Der Herr kneift seine tränenden Augen zusammen und lässt sich in schweren Schlummer sinken. Er lässt den Kopf auf seine Brust fallen, sein Mund öffnet sich weit zu einem Seufzer. Plötzlich bricht ein kurzes, leichtes Lachen heraus und ergiesst sich über sein grobes Gesicht. Er hebt seine Hand und stellt sie als Stütze auf den Tisch, dann legt er den erschöpften Kopf darauf, öffnet seine glasigen, schielenden Augen, richtet sie zu Arditi, der in Bewunderung verharrt, und schliesst mit heiserer Stimme: "Das sind aber nette Sachen, Herr...Ar...di...ti..., das sind nette Sachen, es ist an der Zeit, dass ich solch lobenswerte Dinge höre..." Arditi kennt vor lauter Verwirrung seine Seele nicht mehr.
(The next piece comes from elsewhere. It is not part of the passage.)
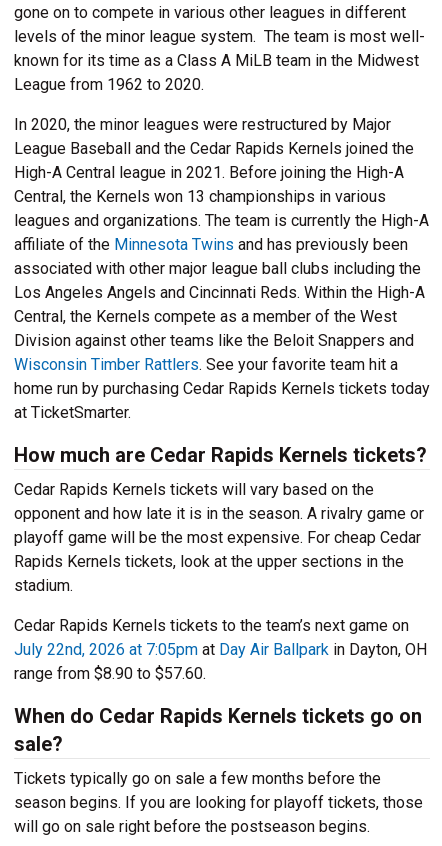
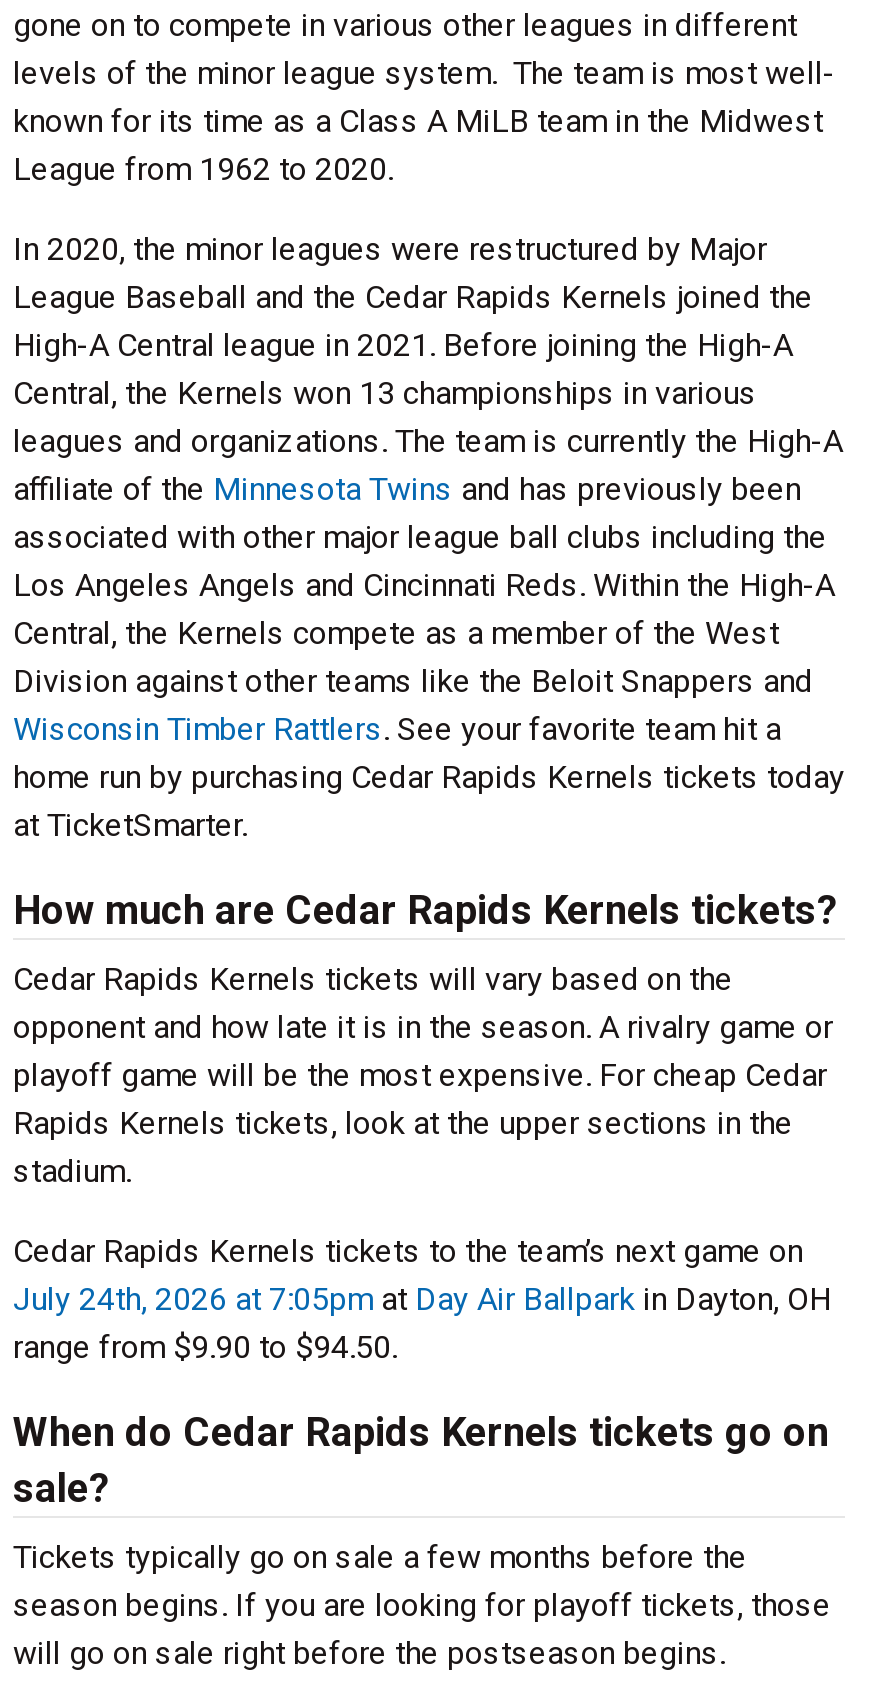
- July 22nd, 2026 at 7:05pm at Day Air Ballpark in Dayton, OH
+ July 24th, 2026 at 7:05pm at Day Air Ballpark in Dayton, OH

- range from $8.90 to $57.60.
+ range from $9.90 to $94.50.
Seine grauen Augen blitzen vor Anstrengung. "nett?" flüstern seine Lippen. "Natürlich," antwortet jener langsam, während er Arditi mit sphingenhaften Pupillen fixiert, "Sind sie etwa erstaunt? Stolz trabt er blankgeputzt entlang der Bahnlinie, und hier ist ein einsames Dorf, genauso wichtig wie die weissen Felsen am Weg..." Arditi droht zusammenzubrechen. Der Inspektor verdaut den Gedanken nochmals kräftig. Danach schliesst er mit wachträumerischer Stimme: "Eine grossartige Idee..." und plötzlich richtet er seinen beobachtenden Blick an mich: "und wenn er, der junge Mann, der wichtige Denker ist?" Ich lächle ihm bescheiden zu, bis ein abschätziges, kurzes Lächeln meinen Lippen entsteigt, doch der Herr versteht mich nach seiner Art. Mit seinen kurzen, fetten Fingern weist er auf mich: "zu Grossem geschaffen... zu Grossem".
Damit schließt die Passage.